• **How to complete this task**
Write out every line below that contains "GitHub".

• **Provided records**
+++++

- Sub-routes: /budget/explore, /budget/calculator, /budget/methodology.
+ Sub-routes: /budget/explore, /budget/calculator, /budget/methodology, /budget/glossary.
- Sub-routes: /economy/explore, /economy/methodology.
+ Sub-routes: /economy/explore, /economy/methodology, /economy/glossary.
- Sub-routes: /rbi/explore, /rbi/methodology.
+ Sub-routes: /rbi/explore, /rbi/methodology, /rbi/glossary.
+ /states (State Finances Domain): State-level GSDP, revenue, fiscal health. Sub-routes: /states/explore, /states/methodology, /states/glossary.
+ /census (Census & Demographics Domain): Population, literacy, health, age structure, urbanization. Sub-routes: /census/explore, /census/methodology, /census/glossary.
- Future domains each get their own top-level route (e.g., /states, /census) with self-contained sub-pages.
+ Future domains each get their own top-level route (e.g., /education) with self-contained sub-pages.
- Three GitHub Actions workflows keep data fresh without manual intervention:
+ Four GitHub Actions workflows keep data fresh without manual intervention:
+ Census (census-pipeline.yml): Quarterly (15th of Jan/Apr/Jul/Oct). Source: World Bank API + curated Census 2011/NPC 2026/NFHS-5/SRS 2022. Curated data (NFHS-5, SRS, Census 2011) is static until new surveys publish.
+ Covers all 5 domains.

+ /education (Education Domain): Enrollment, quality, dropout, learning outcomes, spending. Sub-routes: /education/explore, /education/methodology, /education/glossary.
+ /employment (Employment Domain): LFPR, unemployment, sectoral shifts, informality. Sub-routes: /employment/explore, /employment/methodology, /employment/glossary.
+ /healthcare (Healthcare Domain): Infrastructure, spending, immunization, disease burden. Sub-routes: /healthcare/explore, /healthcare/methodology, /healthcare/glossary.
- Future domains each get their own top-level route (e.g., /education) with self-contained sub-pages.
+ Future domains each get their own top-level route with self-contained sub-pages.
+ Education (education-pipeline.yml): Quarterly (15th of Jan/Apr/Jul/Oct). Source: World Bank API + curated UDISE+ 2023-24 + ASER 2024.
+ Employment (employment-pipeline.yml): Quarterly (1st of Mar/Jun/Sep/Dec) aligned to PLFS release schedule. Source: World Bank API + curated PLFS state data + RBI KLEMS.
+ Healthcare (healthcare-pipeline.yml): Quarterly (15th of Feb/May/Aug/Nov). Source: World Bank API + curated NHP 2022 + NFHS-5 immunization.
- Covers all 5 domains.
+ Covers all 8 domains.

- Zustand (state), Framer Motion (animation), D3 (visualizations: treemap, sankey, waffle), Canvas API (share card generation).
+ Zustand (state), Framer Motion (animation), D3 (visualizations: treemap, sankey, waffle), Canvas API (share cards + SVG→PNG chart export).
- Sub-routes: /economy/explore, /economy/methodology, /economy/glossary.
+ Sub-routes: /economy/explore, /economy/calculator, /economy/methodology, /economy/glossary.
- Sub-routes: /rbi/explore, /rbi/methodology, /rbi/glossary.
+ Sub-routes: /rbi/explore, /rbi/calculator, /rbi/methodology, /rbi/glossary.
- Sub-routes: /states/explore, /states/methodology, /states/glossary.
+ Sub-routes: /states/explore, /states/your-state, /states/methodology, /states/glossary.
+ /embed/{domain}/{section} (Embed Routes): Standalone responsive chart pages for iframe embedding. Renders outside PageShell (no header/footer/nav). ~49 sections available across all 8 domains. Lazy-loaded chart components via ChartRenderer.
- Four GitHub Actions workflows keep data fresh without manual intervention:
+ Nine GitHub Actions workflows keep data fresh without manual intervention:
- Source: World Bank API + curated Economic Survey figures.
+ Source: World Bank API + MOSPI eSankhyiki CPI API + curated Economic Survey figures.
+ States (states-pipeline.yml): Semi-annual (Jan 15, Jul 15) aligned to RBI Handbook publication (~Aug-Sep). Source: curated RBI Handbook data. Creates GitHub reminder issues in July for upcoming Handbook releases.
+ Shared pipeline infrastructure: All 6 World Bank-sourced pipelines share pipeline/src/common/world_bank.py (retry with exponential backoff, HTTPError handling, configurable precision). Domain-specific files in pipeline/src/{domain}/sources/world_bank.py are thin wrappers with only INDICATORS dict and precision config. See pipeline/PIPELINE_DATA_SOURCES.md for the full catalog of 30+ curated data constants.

+++++

• **Answer to the exercise**
- Three GitHub Actions workflows keep data fresh without manual intervention:
+ Four GitHub Actions workflows keep data fresh without manual intervention:
- Four GitHub Actions workflows keep data fresh without manual intervention:
+ Nine GitHub Actions workflows keep data fresh without manual intervention:
+ States (states-pipeline.yml): Semi-annual (Jan 15, Jul 15) aligned to RBI Handbook publication (~Aug-Sep). Source: curated RBI Handbook data. Creates GitHub reminder issues in July for upcoming Handbook releases.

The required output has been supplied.